A hand clutched his shoulder, gripping tightly. He opened his eyes to see Appare gazing at him intently.

“Listen to me, Kosame. We’re changing our plan. When we win this race, I’m using my share of the money to build a laboratory—and then I’ll study your condition until I find a way to cure it. No matter what it takes, I’m going to make you normal again, so you can go home to your family.”

“But you’re not a doctor,” pointed out the ever-practical Hototo.

“I can learn biology, the same way I learned engineering.” Appare’s eyes sparkled with the rare intensity that made Kosame believe he truly could do anything. “It’s my fault Kosame ended up here and went through all this in the first place. …I have to be the one to fix it.”

“You don’t,” Kosame said softly. “We’ve shared this journey, Appare. It isn’t your fault… but if it’s really in your heart to try, I’ll follow you.” He hesitated abruptly, glancing up at Dylan and TJ. “That is, if there’s some way to keep him safe from me when… when it happens again.”
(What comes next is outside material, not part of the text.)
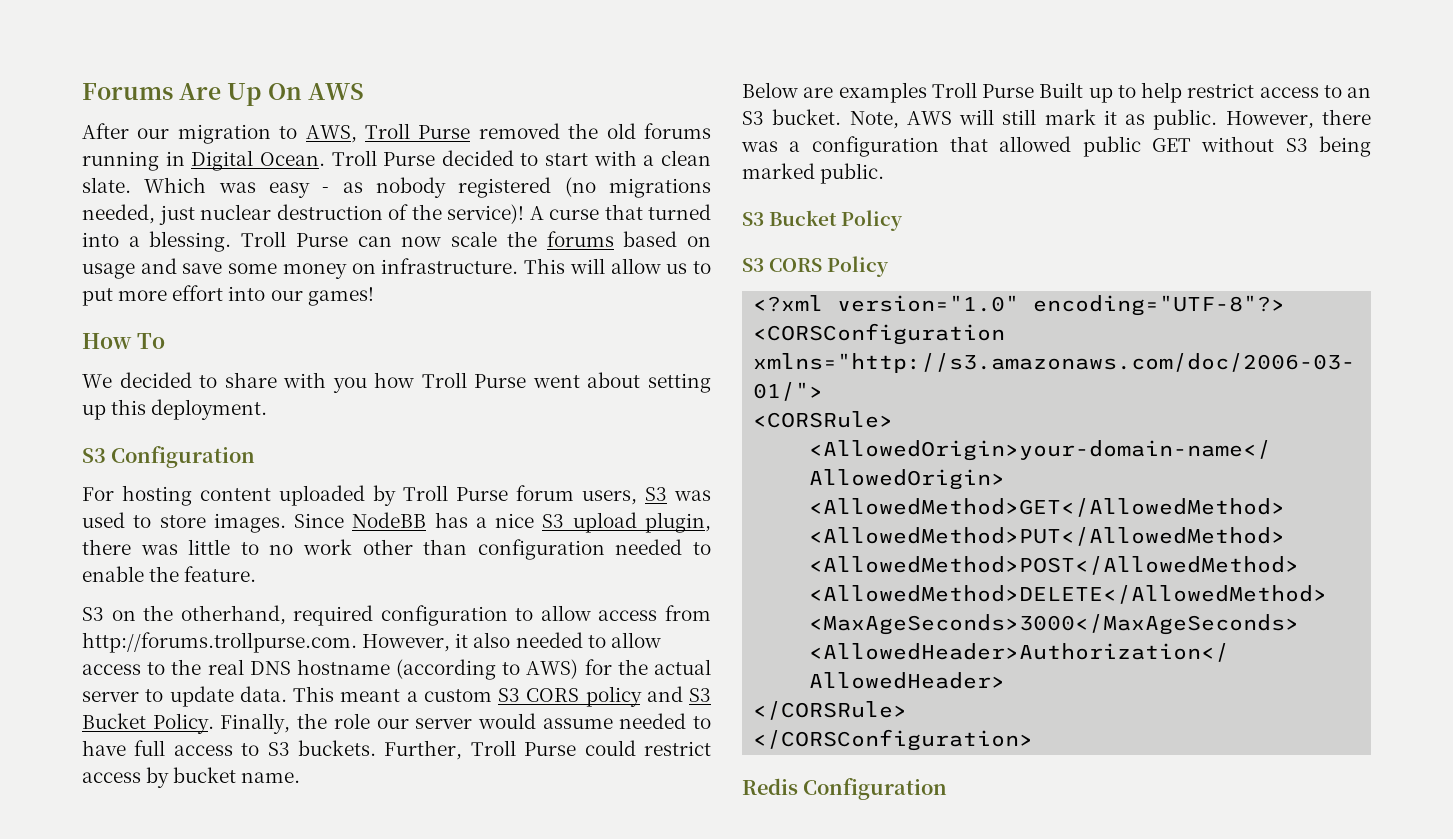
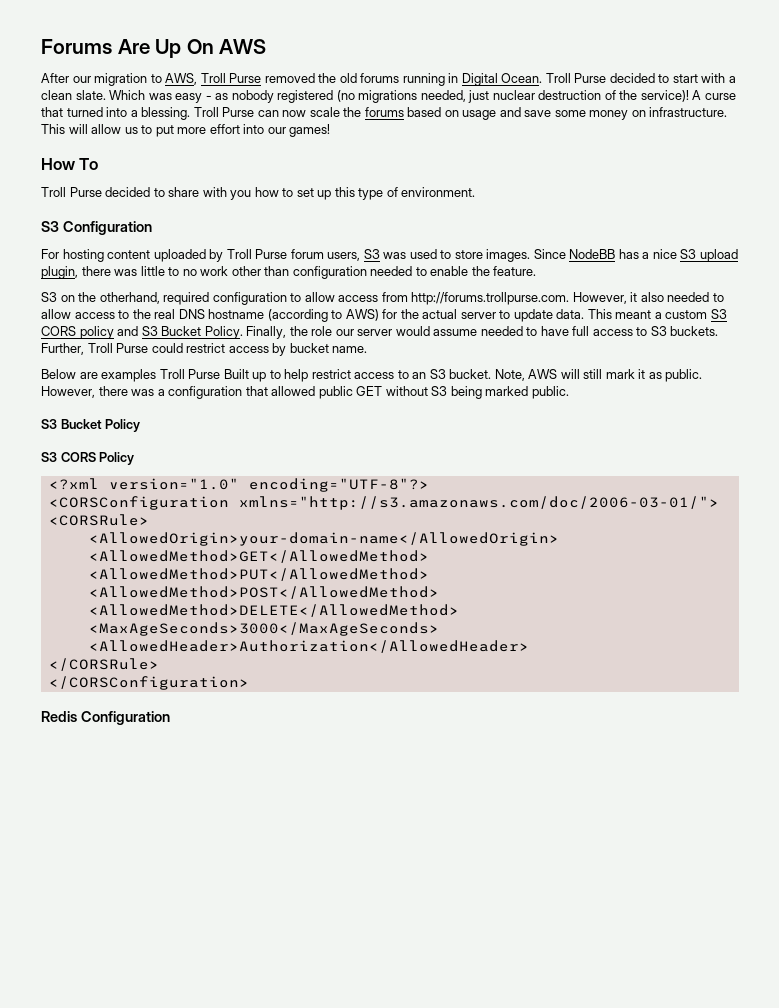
[82,374,112,388] We -> [41,187,102,197] Troll Purse
[421,372,711,393] [82,399,268,420] Troll Purse went about setting up this deployment. -> [282,187,476,200] to set up this type of environment.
“A cage with silver-coated bars’ll hold you on the full moon,” Dylan answered. “You could even manage by spendin’ the night in an empty well, or some other hole dug deep enough. That’s more’n likely how the kid’s people handled the doggos they had with ’em. As for the rest of the time, it takes some doin’ at first… but you can learn to control the change.” He considered briefly. “Tell you what. You idiots do win the race over me, I’ll stick around long enough to teach you what I know about your kind—and how to protect your pals from my kind too. Have we got a wager?”

“It’s a deal,” Kosame nodded, managing the merest trace of an appreciative smile. “Thank you, Dylan.”

“Y’all goin’ soft on a doggo now,” TJ chided his fellow vampire, but his tone of voice was entirely good-natured.

Dylan scowled. “Man deserves it just for takin’ Gil down a peg. That damn lunatic’s done more to risk exposin’ all our kind than any other one of us on the planet.”

“Then it’s settled,” Xialian declared fiercely. “We keep going. All of us—because if we don’t, Gil still wins.”

Al gave a sharp nod. “He will not take my ambitions from me, any more than he was able to take Sofia.”

“You already know what the stakes are for me,” said Appare, rising from Kosame’s side.

After a moment’s hesitation, the disheveled samurai gingerly sorted out his aching muscles, and rose to stand as well.

“I’m with you,” he agreed. “I’ll survive. I’ll learn to live as what I’ve become, without hurting anyone… and when Gil comes to find me, I’ll be ready for him.”

We’ll be ready for him,” Appare corrected, with a pained but startlingly warm smile at his friend. “If what Dylan said is true, and machines can level the playing field between humans and monsters—then he picked the wrong team to mess with. And someday, we’re going to make him regret it.”

In that moment, surrounded by the resolve of his friends, Kosame had no more doubt that they would.